Mumbai was a great introduction to India. The city is a great microcosm of what one associates with India: great opportunity, great innovations, great crowds, great riches, great poverty and, most of all, great food. For us Mumbai was literally the Gateway to India
But more than anything Mumbai is a city of hustle and bustle. As Meg noted on our first walking tour of the city “I have no idea what everyone is doing, but they sure are busy doing something”. And Mumbai is city where everyone is busy doing a million different things at the same time in the same place. It is city that has 16 million people and it always feels that way with people, cars, mopeds, carts, and animals everywhere, all the time. This activity is one of the city’s great charms. And with so much activity and so many people there are endless entertainment options: from restaurants of every variety (aside from wonderful Indian cuisine, we also enjoyed fantastic Chinese food) stores and markets selling every imaginable ware to charming architecture and fascinating museums, Mumbai truly has it all. In a word, we loved Mumbai (and Jed even bought a t-shirt saying that.)

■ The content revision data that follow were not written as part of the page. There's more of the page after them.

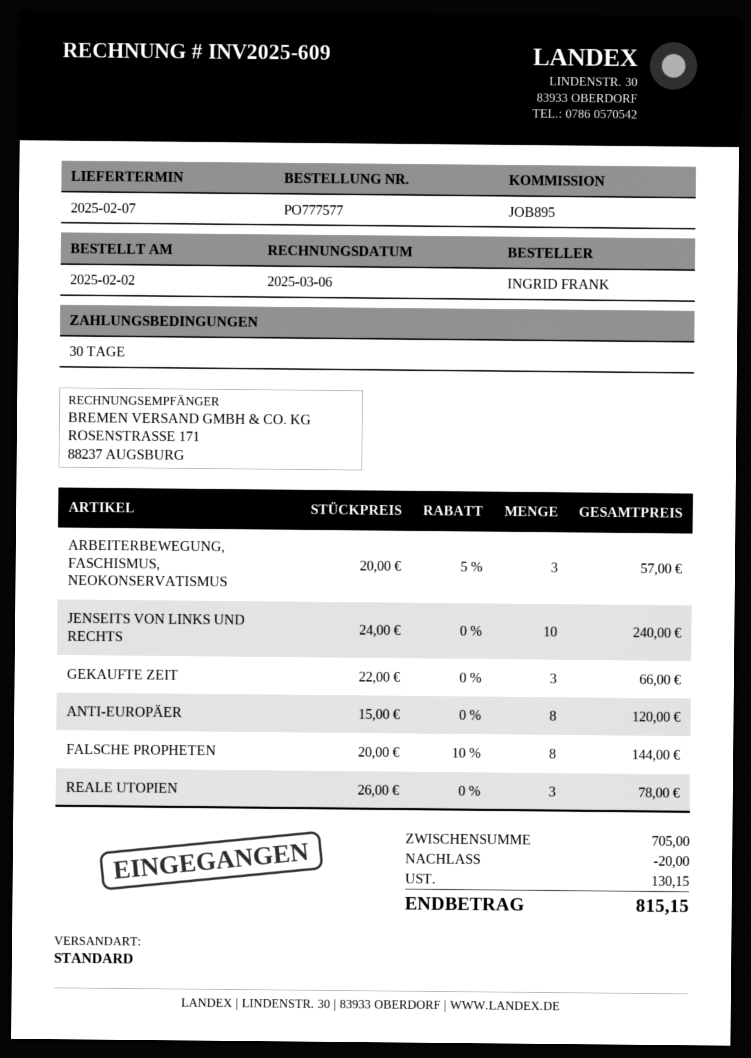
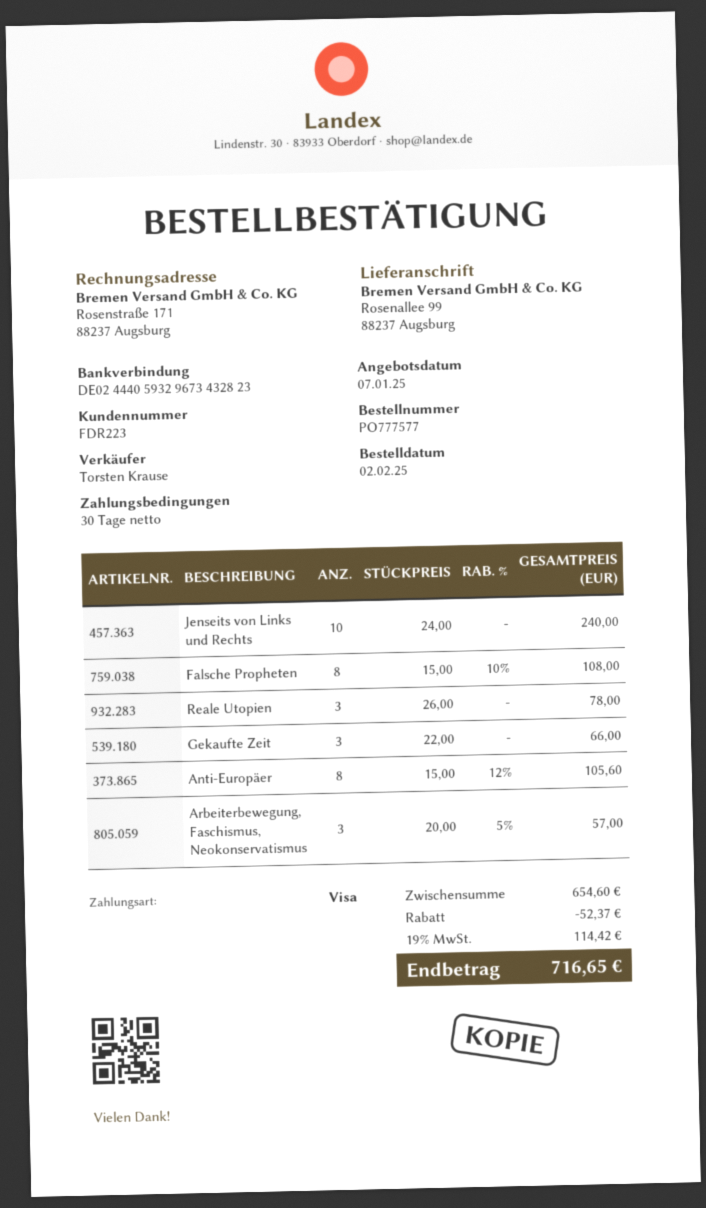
ANTI-EUROPÄER: 8 x 15.00 = 120.00 -> 8 x 15.00 - 12% = 105.60
FALSCHE PROPHETEN: 8 x 20.00 - 10% = 144.00 -> 8 x 15.00 - 10% = 108.00
subtotal: 705.00 -> 654.60
discount: 20.00 -> 52.37
tax: 130.15 -> 114.42
total: 815.15 -> 716.65

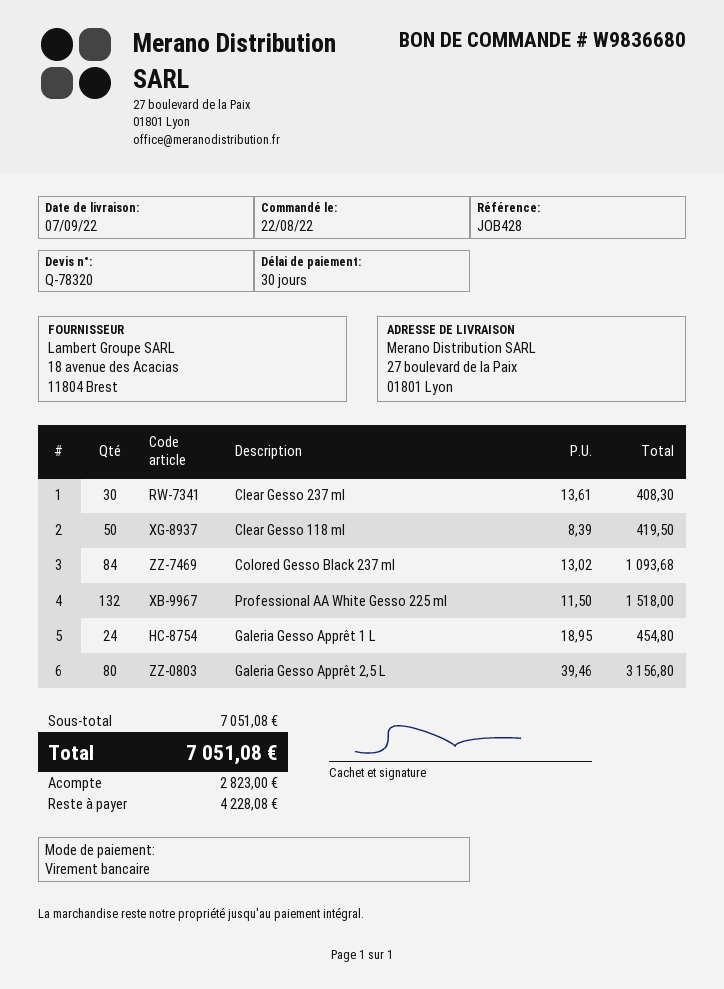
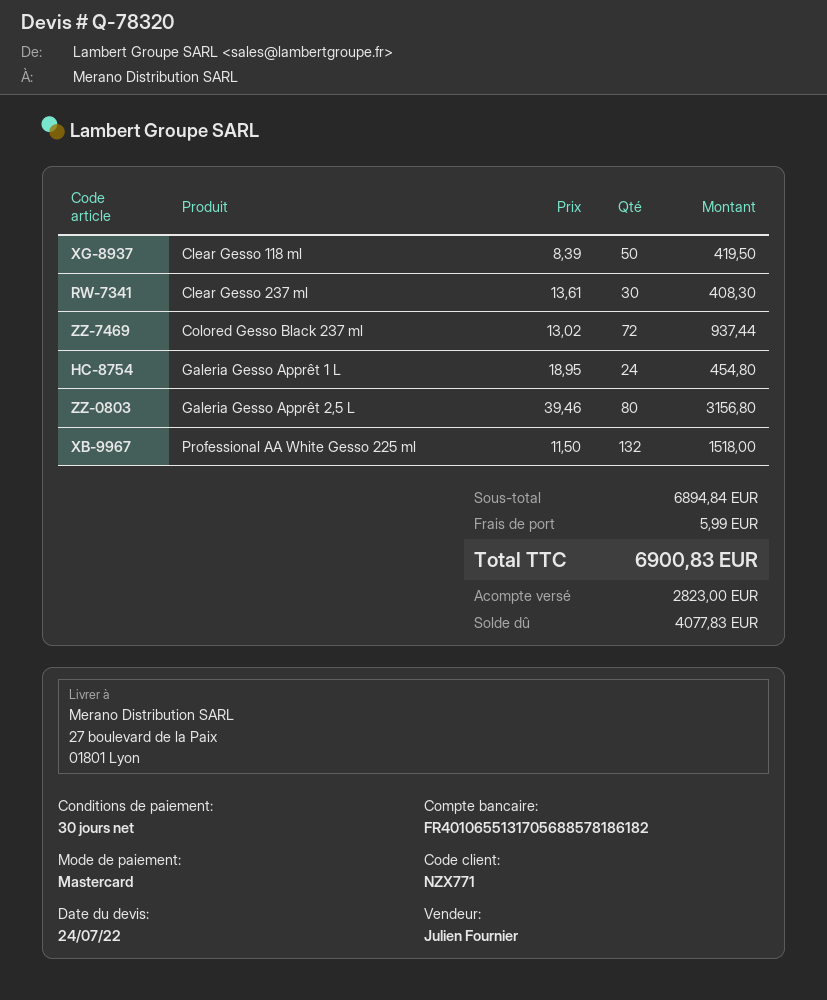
payment method: bank transfer -> Mastercard
Colored Gesso Black 237 ml: 84 x 13.02 = 1093.68 -> 72 x 13.02 = 937.44
subtotal: 7051.08 -> 6894.84
shipping: none -> 5.99
total: 7051.08 -> 6900.83
balance: 4228.08 -> 4077.83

Being New Yorkers (or more accurately for Meg, having lived in New York for several years while still being a Minnesotan,) perhaps part of this can be attributed to our general affinity for big cities (we would say that Mumbai plays the role of NYC, with its place as the cultural and business capital of the country and its belief that the country revolves around it, to Delhi’s role as Washington, DC as the nation’s seat of government). Another large part of our love of Mumbai was the wonderful exposure we got to the inner workings from our very generous hosts, Brinda and Anand Somaya.
Spending a week with them in Mumbai was a cram course in Mumbai-ness; we probably learned a month’s worth of Mumbai knowledge in a week with them. From insight into the sites, food explanations, cultural pointers, and introductions the Somayas were the ultimate insider’s guide to Mumbai (take that Lonely Planet!).
Another way we got to see Mumbai’s many sides was through Meg’s volunteer work with SNEHA- an organization devoted to addressing the health needs of women and children living in Mumbai’s slums. Spending time doing health related work in various Mumbai slums provided a well-rounded picture of all of Mumbai. From working with the SNEHA staff to accompanying a community health working on a post-natal visit to meeting community members and local physicians in helping to prepare for a wide-scale hemoglobin-testing project, the experience was very rewarding. As part of this we spent a day at a health post in the Varsha Nagar slum testing adolescent girls for anemia.
From this we got great insight into the local health center (both services it provides and the limitations thereof) while documenting the high level of anemia caused by health and nutrition issues that, unfortunately, are very common in India. For more information about this amazing organization, visit www.snehamumbai.org.
After reading all of the above, you can probably understand why it was so hard to leave Mumbai.